The residency program director explained to us that our own therapy would help us discover emotional and mental blind spots which, left unknown, could hamper our work with our patients.
He also said it might help us with our personal conflicts as well as aid us to gain an understanding of how difficult it is to work through personal issues and gain awareness of ourselves.
Looking back, I acknowledge how wise that counsel was and how beneficial those years in psychotherapy were, how they help today and how that awareness allows me to listen all the better. I feel very fortunate to have had that opportunity and to have made that investment.
So, going back to listening: It’s not a natural skill for most of us. When I’m in my office, listening to patients, I sit quietly in my chair, maybe sip some tea. Other than that, I do nothing else. I don’t check my phone, email, listen to music or take notes. Nothing but listen.
One of the most basic of human needs is to be heard. Really heard.
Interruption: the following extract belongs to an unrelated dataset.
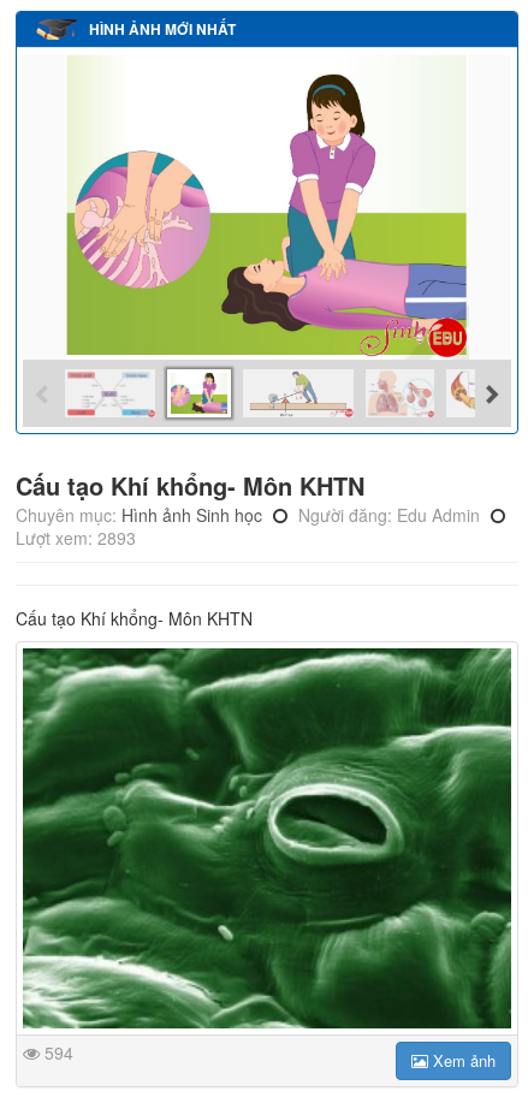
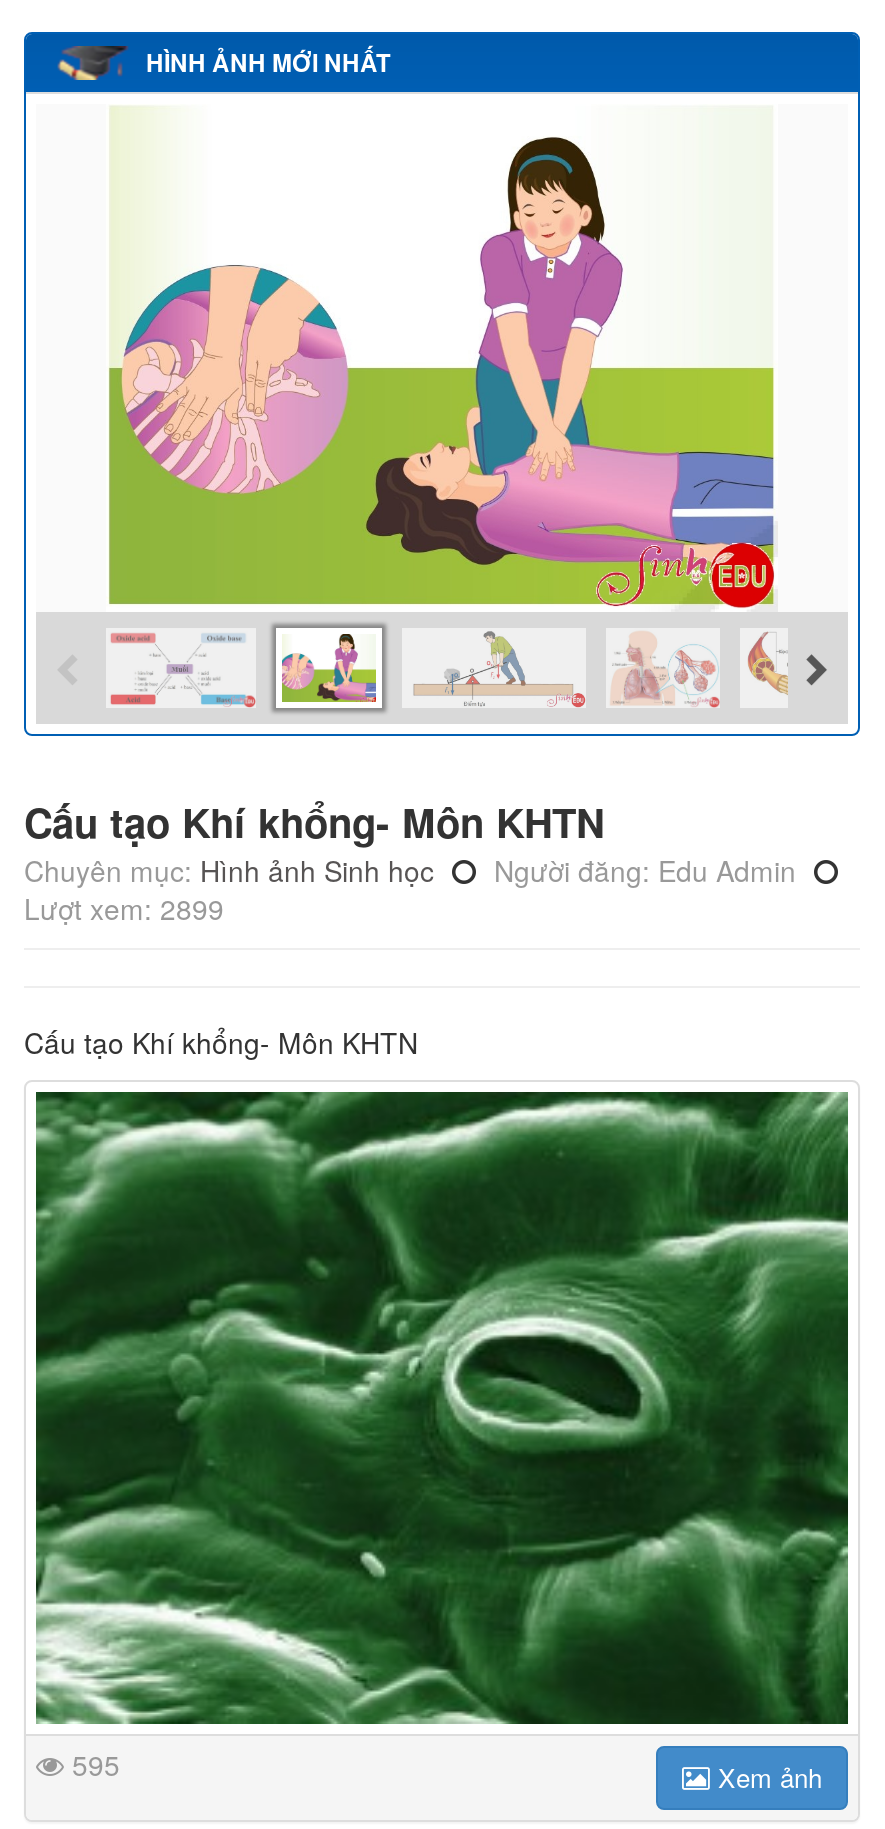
[16,525,136,549] Lượt xem: 2893 -> [24,888,224,928] Lượt xem: 2899
[40,1040,73,1064] 594 -> [64,1743,120,1783] 595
Not have advice given, not have the other person relate a similar story, not to be told to understand anything, but to be heard and validated.
There is indeed a time and place for perspective and advice, but first, we must listen to understand.
So, as this calendar year begins, my wish and request is that we all spend some time learning to listen better. Less multitasking, put the phone down, no doodling, just sincere listening.
If you don’t understand something, ask for clarification or ask the person to say more.
If someone is hurting, start by listening. No advice, no comparing, don’t relate it to something you experienced.
Alan Koenigsberg, M.D., is a practicing psychiatrist and clinical professor of psychiatry at UTSW Medical School in Dallas.